Et même si Pierrot écoutait, il entendait aussi les gens — hommes — autour de lui s'étonner de la prestance de Jésus et de la manière dont il enseignait, qui ressemblait plus à celle d'un homme qui a une autorité, un avis, plutôt que celle d'un scribe — et oui, Pierrot imagina un pauvre gars en slip de l'Égypte ancienne en train de lire un parchemin devant une foule.
Soudain, Pierrot sursauta, alors que tout le monde était captivé par ce que Jésus disait, et se tourna vers le fond du bâtiment dans un drôle de réflexe qu'il n'avait pas conscience d'avoir. L'instant d'après, un homme se mit à convulser en poussant des cris atroces, se jetant par terre et perdant tout calme sur son visage.
Les gens autour du gars s'éloignèrent, surpris et un peu effrayés — Pierrot en vit quand même un qui était courroucé de ne plus pouvoir entendre Jésus, mais pas inquiet pour deux sous pour l'homme qui était par terre. Le gars par terre prit la parole — non, hurla sur Jésus.

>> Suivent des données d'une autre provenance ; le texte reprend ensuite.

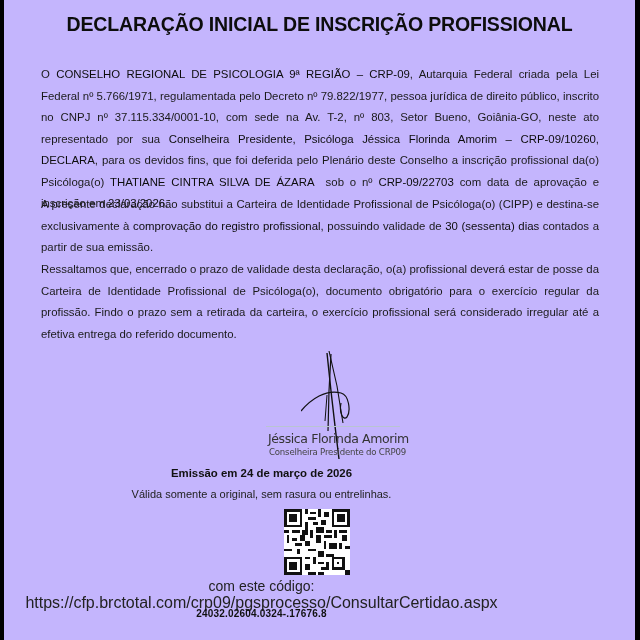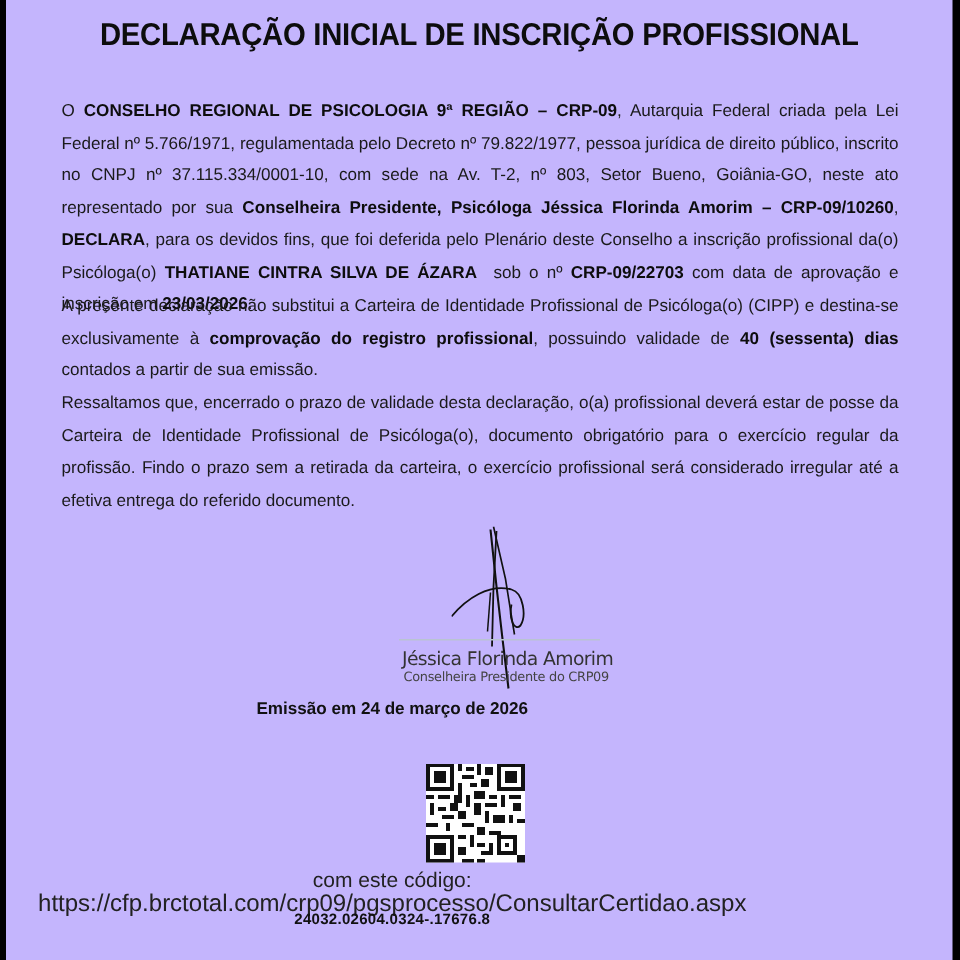"CONSELHO REGIONAL DE PSICOLOGIA 9ª" .para b { font-weight: bold -> normal }
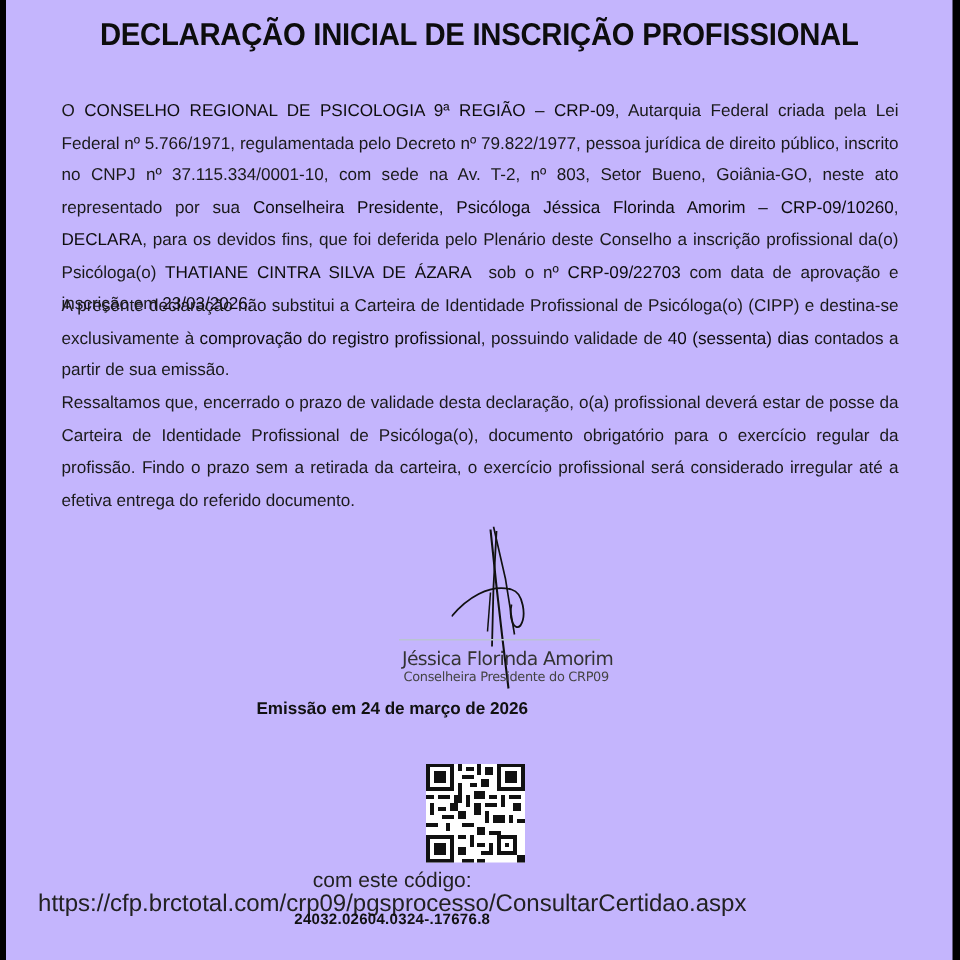"40 (sessenta) dias" b { text: 40 -> 30 }
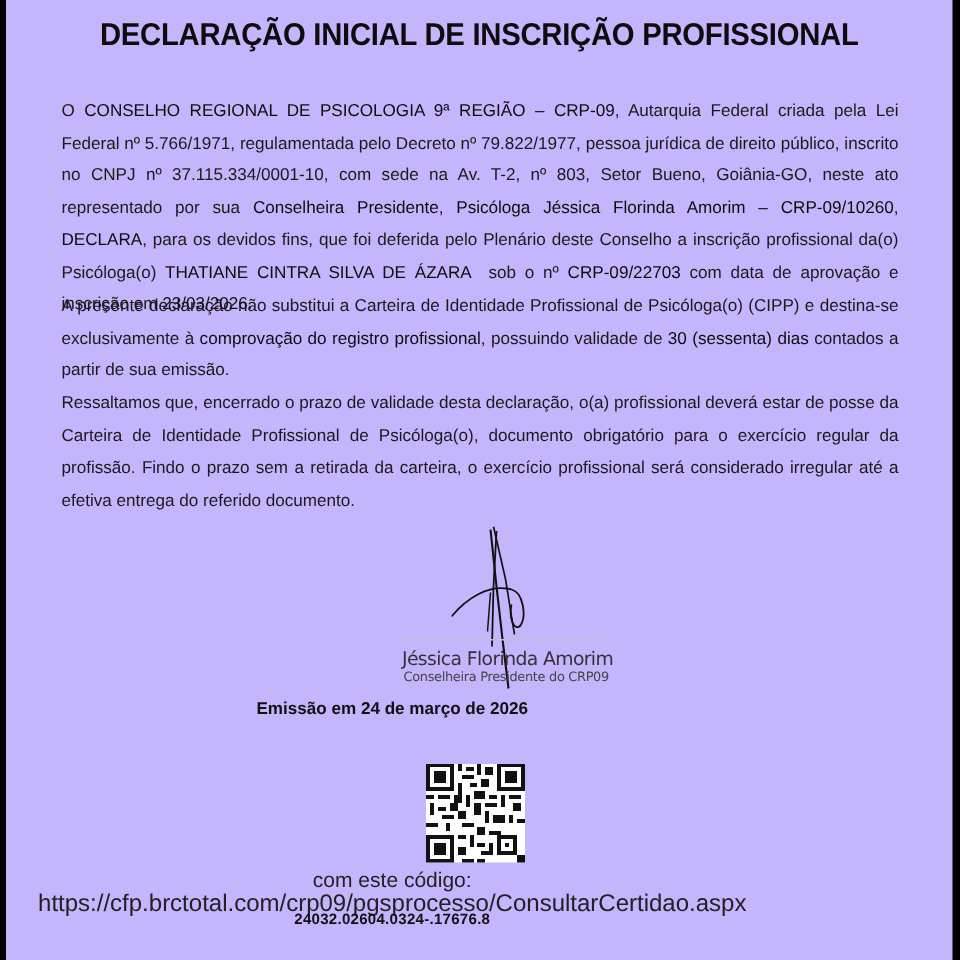"Válida somente a original, sem" div.center-line { html: none -> <div>Válida somente a original, sem rasura ou entrelinhas.</div> }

« Que nous veux-tu, Jésus de Nazareth ? Es-tu venu pour nous perdre ? Je sais qui tu es : tu es le Saint de Dieu. »
Jésus resta étonnamment calme, alors que Pierrot se demandait d'où pouvait bien venir cette voix désincarnée, presque rauque tant elle avait l'air raclée sur une lame de rasoir, et aussi ce que ça pouvait bien vouloir dire, ça. Le Saint de Dieu ? Est-ce que ça avait un sens, au moins ?
« Tais-toi ! Sors de cet homme, asséna Jésus, imperturbable et sévère. »
Si Pierrot avait été le destinataire de cet ordre, il sentait bien que son esprit aurait déserté son corps aussi sec.
C'est ce qui sembla arriver au gars, avec un peu plus de résistance que ce dont Pierrot s'estimait capable cependant ; il eut des convulsions encore plus violentes, et hurla puissamment en une décharge de sentiments négatifs — haine ? colère ? rage ? — , faisant trembler le français, qui ne comprenait décidément rien du tout à ce qu'il se passait.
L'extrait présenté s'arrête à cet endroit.